● **What you will do**: Transcribe exactly, and only, the lines from the one with "none -> <div>Proportion</div>" through the end of the records below, including both of those lines. Skip all pictures.

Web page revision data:
• • • • • • •

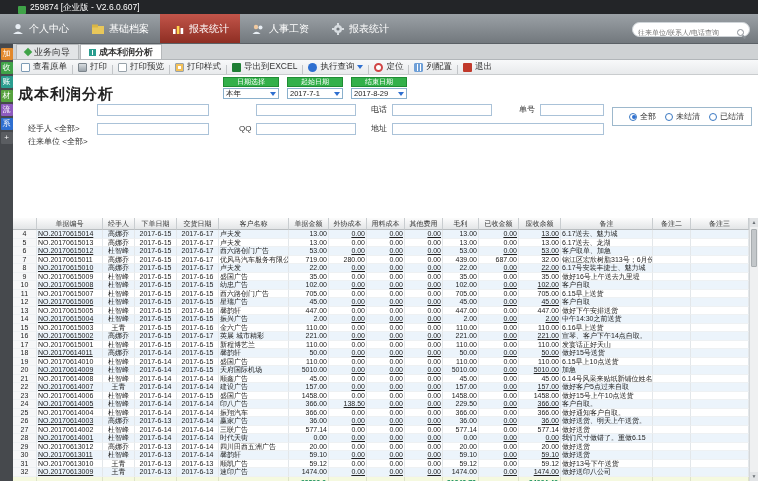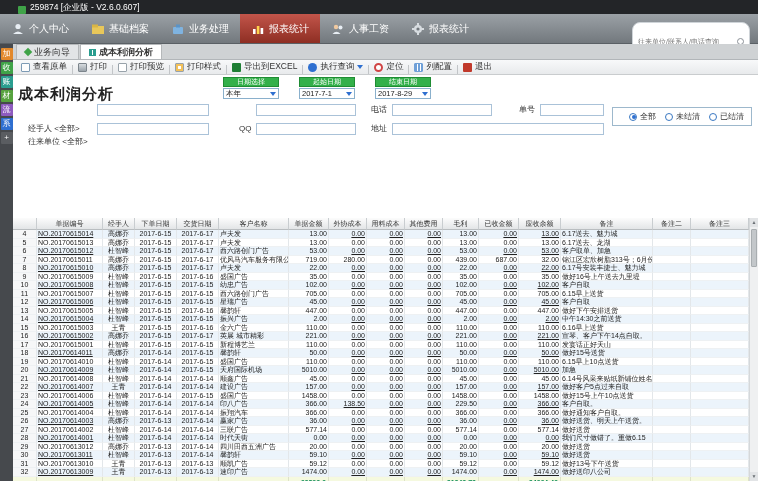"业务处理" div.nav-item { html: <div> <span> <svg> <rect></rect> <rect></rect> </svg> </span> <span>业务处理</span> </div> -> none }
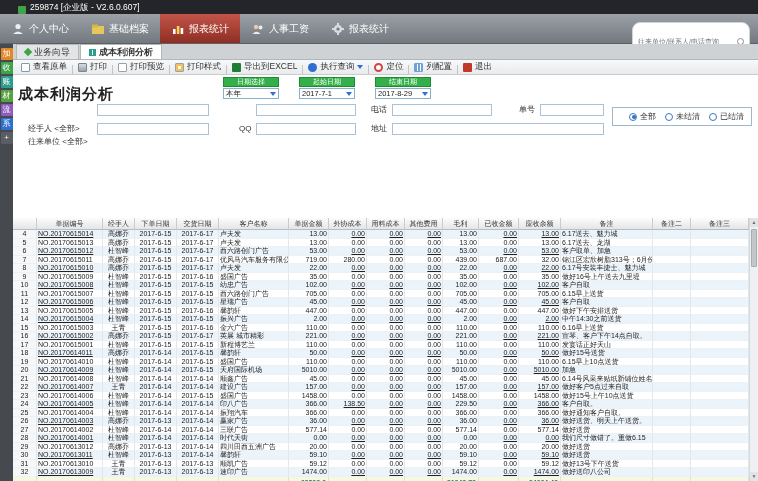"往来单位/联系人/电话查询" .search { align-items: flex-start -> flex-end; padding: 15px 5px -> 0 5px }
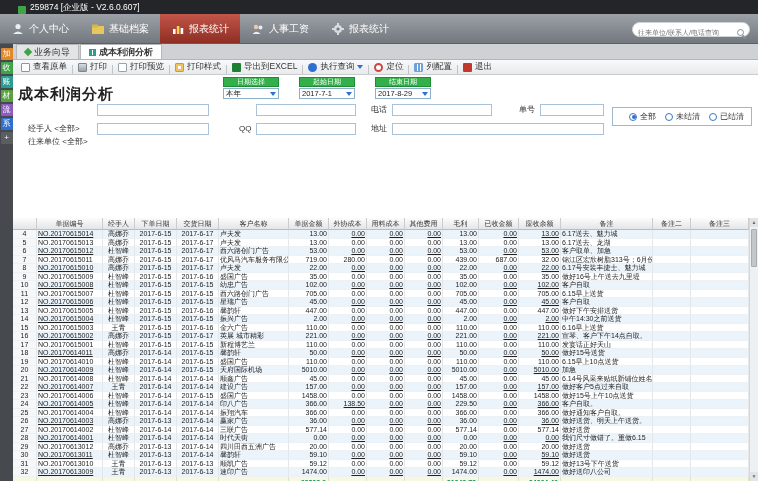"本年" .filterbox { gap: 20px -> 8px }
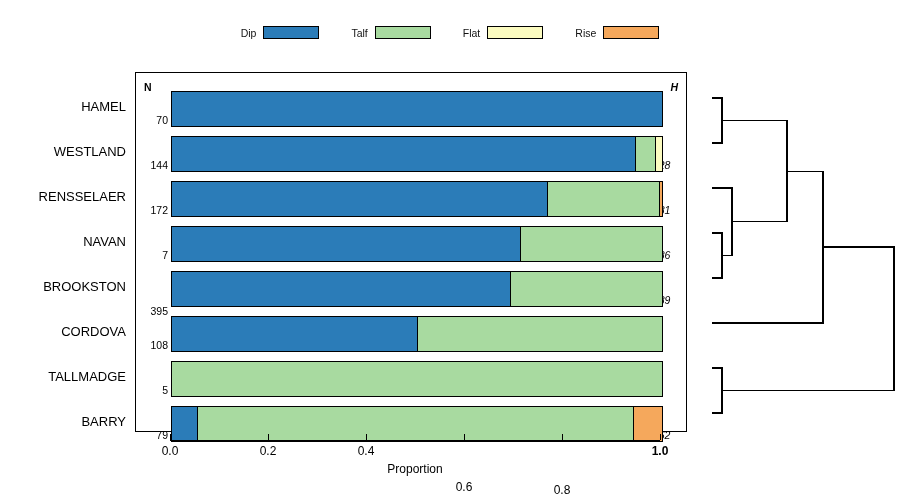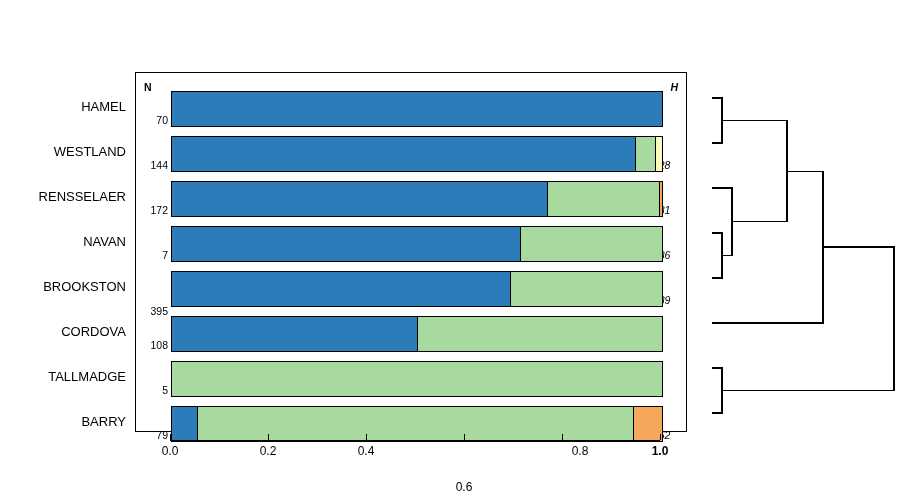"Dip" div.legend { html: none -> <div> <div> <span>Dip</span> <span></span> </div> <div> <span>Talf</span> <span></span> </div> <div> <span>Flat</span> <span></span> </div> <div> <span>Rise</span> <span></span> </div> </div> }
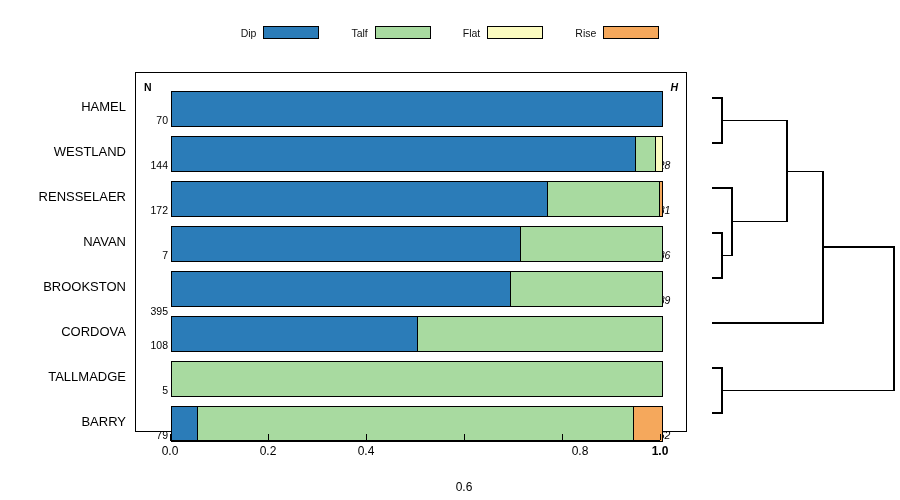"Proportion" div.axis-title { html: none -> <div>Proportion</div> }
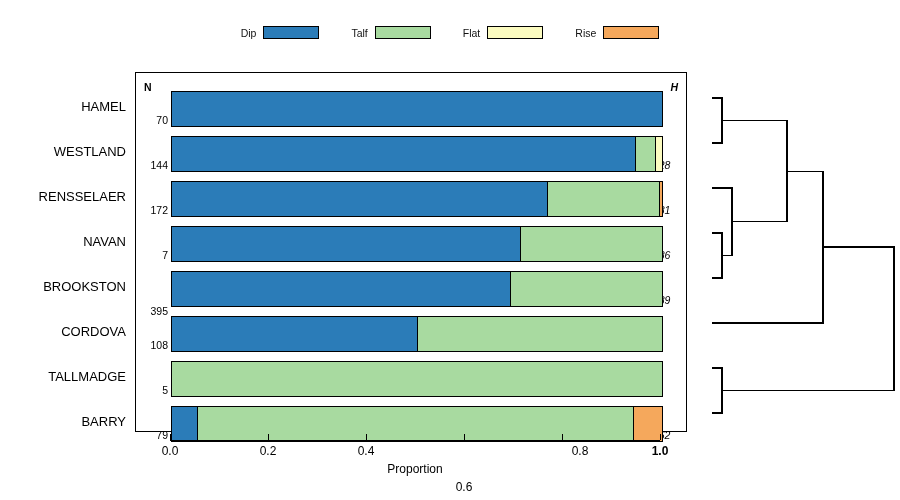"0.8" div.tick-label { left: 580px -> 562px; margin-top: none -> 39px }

• • • • • • •

● **The completed task**:
"Proportion" div.axis-title { html: none -> <div>Proportion</div> }
"0.8" div.tick-label { left: 580px -> 562px; margin-top: none -> 39px }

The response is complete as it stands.